▸ **WHAT IS NEEDED**
Every entry below should come back unchanged, except that the pictures are dropped.

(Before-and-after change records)
•••••

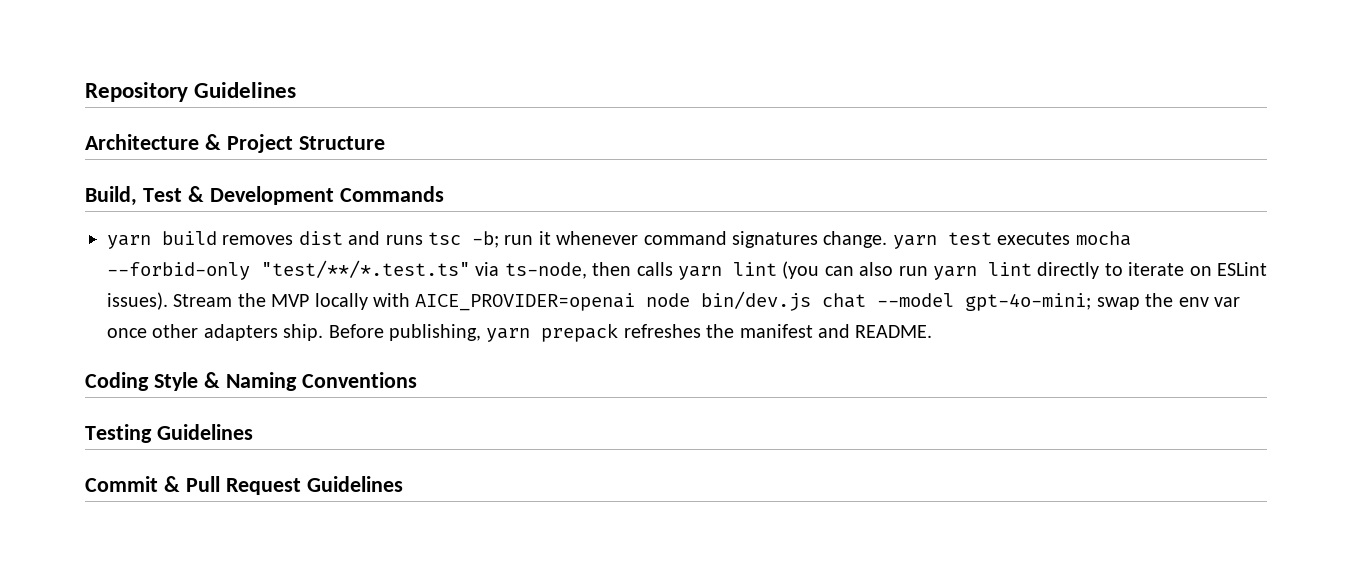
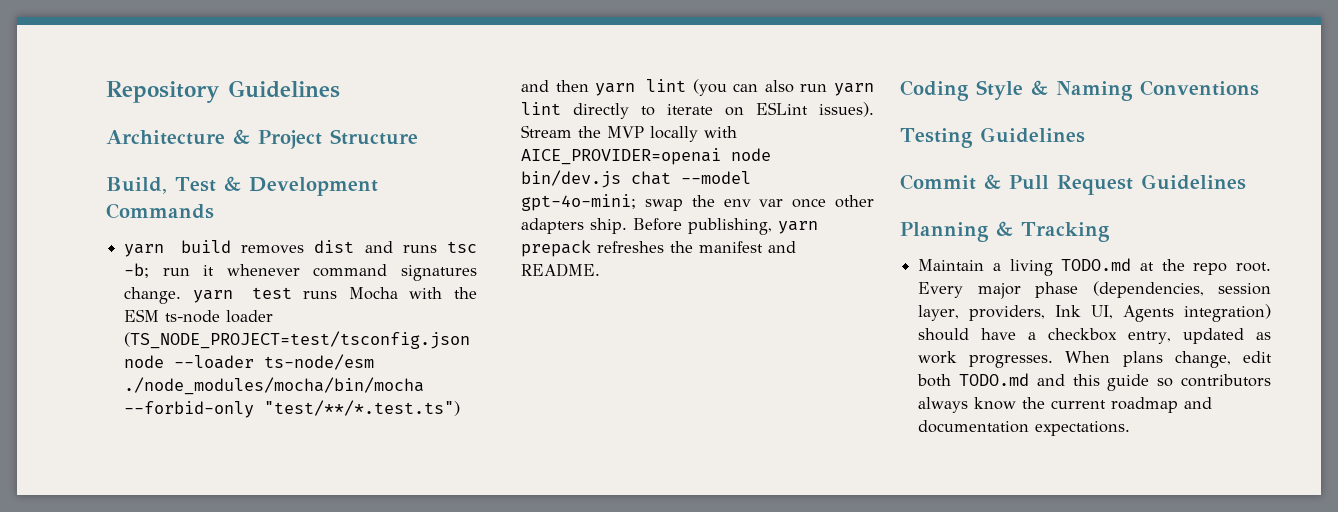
- yarn build removes dist and runs tsc -b; run it whenever command signatures change. yarn test executes mocha --forbid-only "test/**/*.test.ts" via ts-node, then calls yarn lint (you can also run yarn lint directly to iterate on ESLint issues).
+ yarn build removes dist and runs tsc -b; run it whenever command signatures change. yarn test runs Mocha with the ESM ts-node loader (TS_NODE_PROJECT=test/tsconfig.json node --loader ts-node/esm ./node_modules/mocha/bin/mocha --forbid-only "test/**/*.test.ts") and then yarn lint (you can also run yarn lint directly to iterate on ESLint issues).
+ Planning & Tracking
+ Maintain a living TODO.md at the repo root. Every major phase (dependencies, session layer, providers, Ink UI, Agents integration) should have a checkbox entry, updated as work progresses. When plans change, edit both TODO.md and this guide so contributors always know the current roadmap and documentation expectations.

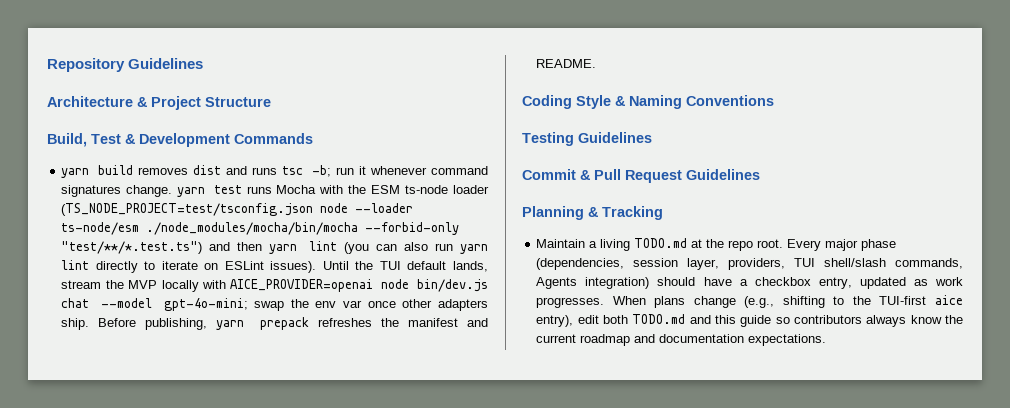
- Stream the MVP locally with AICE_PROVIDER=openai node bin/dev.js chat --model gpt-4o-mini; swap the env var once other adapters ship.
+ Until the TUI default lands, stream the MVP locally with AICE_PROVIDER=openai node bin/dev.js chat --model gpt-4o-mini; swap the env var once other adapters ship.
- Every major phase (dependencies, session layer, providers, Ink UI, Agents integration) should have a checkbox entry, updated as work progresses.
+ Every major phase (dependencies, session layer, providers, TUI shell/slash commands, Agents integration) should have a checkbox entry, updated as work progresses.
- When plans change, edit both TODO.md and this guide so contributors always know the current roadmap and documentation expectations.
+ When plans change (e.g., shifting to the TUI-first aice entry), edit both TODO.md and this guide so contributors always know the current roadmap and documentation expectations.

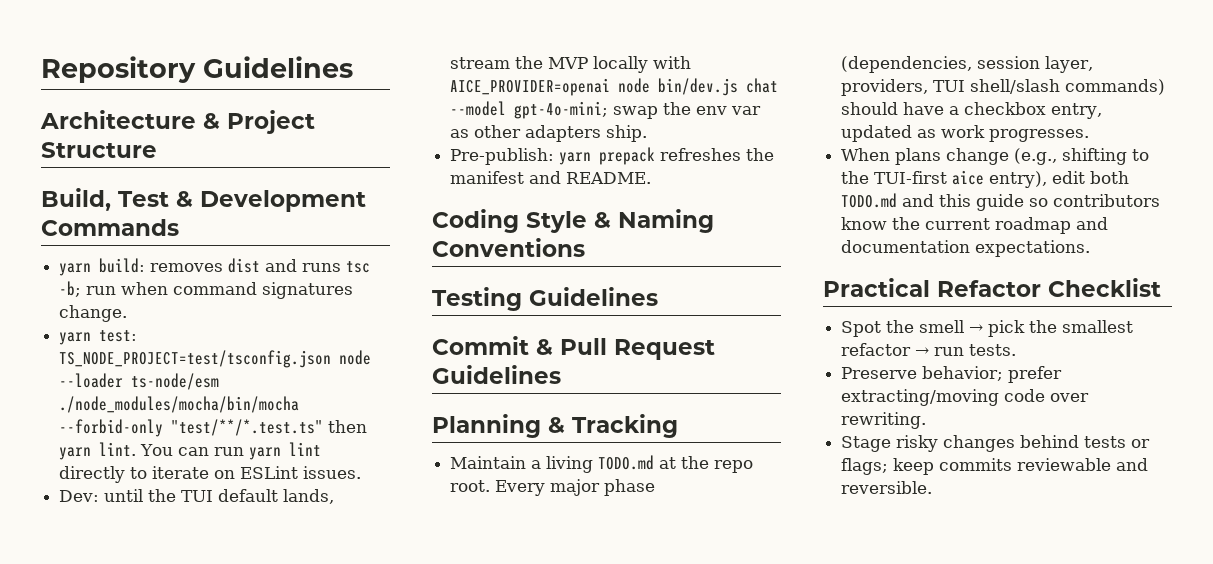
- yarn build removes dist and runs tsc -b; run it whenever command signatures change. yarn test runs Mocha with the ESM ts-node loader (TS_NODE_PROJECT=test/tsconfig.json node --loader ts-node/esm ./node_modules/mocha/bin/mocha --forbid-only "test/**/*.test.ts") and then yarn lint (you can also run yarn lint directly to iterate on ESLint issues). Until the TUI default lands, stream the MVP locally with AICE_PROVIDER=openai node bin/dev.js chat --model gpt-4o-mini; swap the env var once other adapters ship. Before publishing, yarn prepack refreshes the manifest and README.
+ yarn build: removes dist and runs tsc -b; run when command signatures change.
+ yarn test: TS_NODE_PROJECT=test/tsconfig.json node --loader ts-node/esm ./node_modules/mocha/bin/mocha --forbid-only "test/**/*.test.ts" then yarn lint. You can run yarn lint directly to iterate on ESLint issues.
+ Dev: until the TUI default lands, stream the MVP locally with AICE_PROVIDER=openai node bin/dev.js chat --model gpt-4o-mini; swap the env var as other adapters ship.
+ Pre-publish: yarn prepack refreshes the manifest and README.
- Every major phase (dependencies, session layer, providers, TUI shell/slash commands, Agents integration) should have a checkbox entry, updated as work progresses. When plans change (e.g., shifting to the TUI-first aice entry), edit both TODO.md and this guide so contributors always know the current roadmap and documentation expectations.
+ Every major phase (dependencies, session layer, providers, TUI shell/slash commands) should have a checkbox entry, updated as work progresses.
+ When plans change (e.g., shifting to the TUI-first aice entry), edit both TODO.md and this guide so contributors know the current roadmap and documentation expectations.
+ Practical Refactor Checklist
+ Spot the smell → pick the smallest refactor → run tests.
+ Preserve behavior; prefer extracting/moving code over rewriting.
+ Stage risky changes behind tests or flags; keep commits reviewable and reversible.

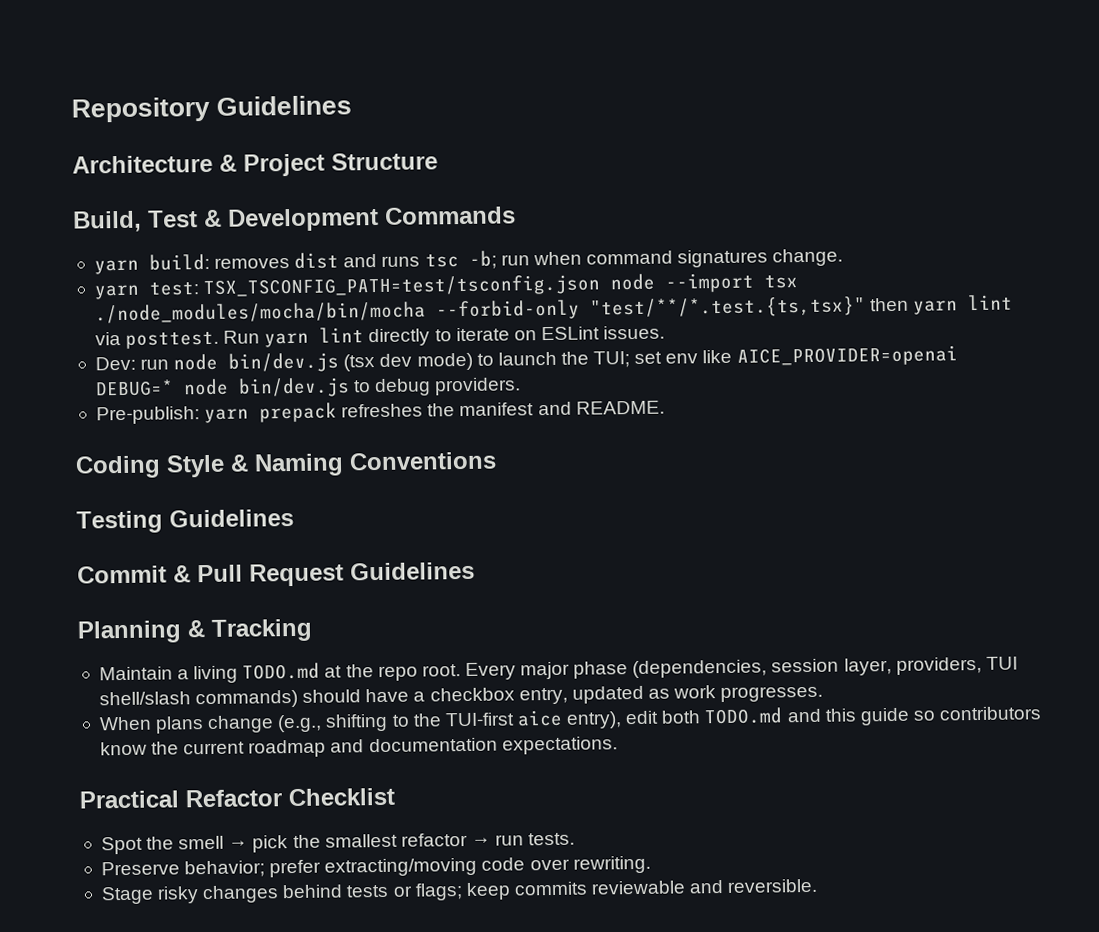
- yarn test: TS_NODE_PROJECT=test/tsconfig.json node --loader ts-node/esm ./node_modules/mocha/bin/mocha --forbid-only "test/**/*.test.ts" then yarn lint. You can run yarn lint directly to iterate on ESLint issues.
+ yarn test: TSX_TSCONFIG_PATH=test/tsconfig.json node --import tsx ./node_modules/mocha/bin/mocha --forbid-only "test/**/*.test.{ts,tsx}" then yarn lint via posttest. Run yarn lint directly to iterate on ESLint issues.
- Dev: until the TUI default lands, stream the MVP locally with AICE_PROVIDER=openai node bin/dev.js chat --model gpt-4o-mini; swap the env var as other adapters ship.
+ Dev: run node bin/dev.js (tsx dev mode) to launch the TUI; set env like AICE_PROVIDER=openai DEBUG=* node bin/dev.js to debug providers.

•••••

▸ **RESULT**
- yarn build removes dist and runs tsc -b; run it whenever command signatures change. yarn test executes mocha --forbid-only "test/**/*.test.ts" via ts-node, then calls yarn lint (you can also run yarn lint directly to iterate on ESLint issues).
+ yarn build removes dist and runs tsc -b; run it whenever command signatures change. yarn test runs Mocha with the ESM ts-node loader (TS_NODE_PROJECT=test/tsconfig.json node --loader ts-node/esm ./node_modules/mocha/bin/mocha --forbid-only "test/**/*.test.ts") and then yarn lint (you can also run yarn lint directly to iterate on ESLint issues).
+ Planning & Tracking
+ Maintain a living TODO.md at the repo root. Every major phase (dependencies, session layer, providers, Ink UI, Agents integration) should have a checkbox entry, updated as work progresses. When plans change, edit both TODO.md and this guide so contributors always know the current roadmap and documentation expectations.

- Stream the MVP locally with AICE_PROVIDER=openai node bin/dev.js chat --model gpt-4o-mini; swap the env var once other adapters ship.
+ Until the TUI default lands, stream the MVP locally with AICE_PROVIDER=openai node bin/dev.js chat --model gpt-4o-mini; swap the env var once other adapters ship.
- Every major phase (dependencies, session layer, providers, Ink UI, Agents integration) should have a checkbox entry, updated as work progresses.
+ Every major phase (dependencies, session layer, providers, TUI shell/slash commands, Agents integration) should have a checkbox entry, updated as work progresses.
- When plans change, edit both TODO.md and this guide so contributors always know the current roadmap and documentation expectations.
+ When plans change (e.g., shifting to the TUI-first aice entry), edit both TODO.md and this guide so contributors always know the current roadmap and documentation expectations.

- yarn build removes dist and runs tsc -b; run it whenever command signatures change. yarn test runs Mocha with the ESM ts-node loader (TS_NODE_PROJECT=test/tsconfig.json node --loader ts-node/esm ./node_modules/mocha/bin/mocha --forbid-only "test/**/*.test.ts") and then yarn lint (you can also run yarn lint directly to iterate on ESLint issues). Until the TUI default lands, stream the MVP locally with AICE_PROVIDER=openai node bin/dev.js chat --model gpt-4o-mini; swap the env var once other adapters ship. Before publishing, yarn prepack refreshes the manifest and README.
+ yarn build: removes dist and runs tsc -b; run when command signatures change.
+ yarn test: TS_NODE_PROJECT=test/tsconfig.json node --loader ts-node/esm ./node_modules/mocha/bin/mocha --forbid-only "test/**/*.test.ts" then yarn lint. You can run yarn lint directly to iterate on ESLint issues.
+ Dev: until the TUI default lands, stream the MVP locally with AICE_PROVIDER=openai node bin/dev.js chat --model gpt-4o-mini; swap the env var as other adapters ship.
+ Pre-publish: yarn prepack refreshes the manifest and README.
- Every major phase (dependencies, session layer, providers, TUI shell/slash commands, Agents integration) should have a checkbox entry, updated as work progresses. When plans change (e.g., shifting to the TUI-first aice entry), edit both TODO.md and this guide so contributors always know the current roadmap and documentation expectations.
+ Every major phase (dependencies, session layer, providers, TUI shell/slash commands) should have a checkbox entry, updated as work progresses.
+ When plans change (e.g., shifting to the TUI-first aice entry), edit both TODO.md and this guide so contributors know the current roadmap and documentation expectations.
+ Practical Refactor Checklist
+ Spot the smell → pick the smallest refactor → run tests.
+ Preserve behavior; prefer extracting/moving code over rewriting.
+ Stage risky changes behind tests or flags; keep commits reviewable and reversible.

- yarn test: TS_NODE_PROJECT=test/tsconfig.json node --loader ts-node/esm ./node_modules/mocha/bin/mocha --forbid-only "test/**/*.test.ts" then yarn lint. You can run yarn lint directly to iterate on ESLint issues.
+ yarn test: TSX_TSCONFIG_PATH=test/tsconfig.json node --import tsx ./node_modules/mocha/bin/mocha --forbid-only "test/**/*.test.{ts,tsx}" then yarn lint via posttest. Run yarn lint directly to iterate on ESLint issues.
- Dev: until the TUI default lands, stream the MVP locally with AICE_PROVIDER=openai node bin/dev.js chat --model gpt-4o-mini; swap the env var as other adapters ship.
+ Dev: run node bin/dev.js (tsx dev mode) to launch the TUI; set env like AICE_PROVIDER=openai DEBUG=* node bin/dev.js to debug providers.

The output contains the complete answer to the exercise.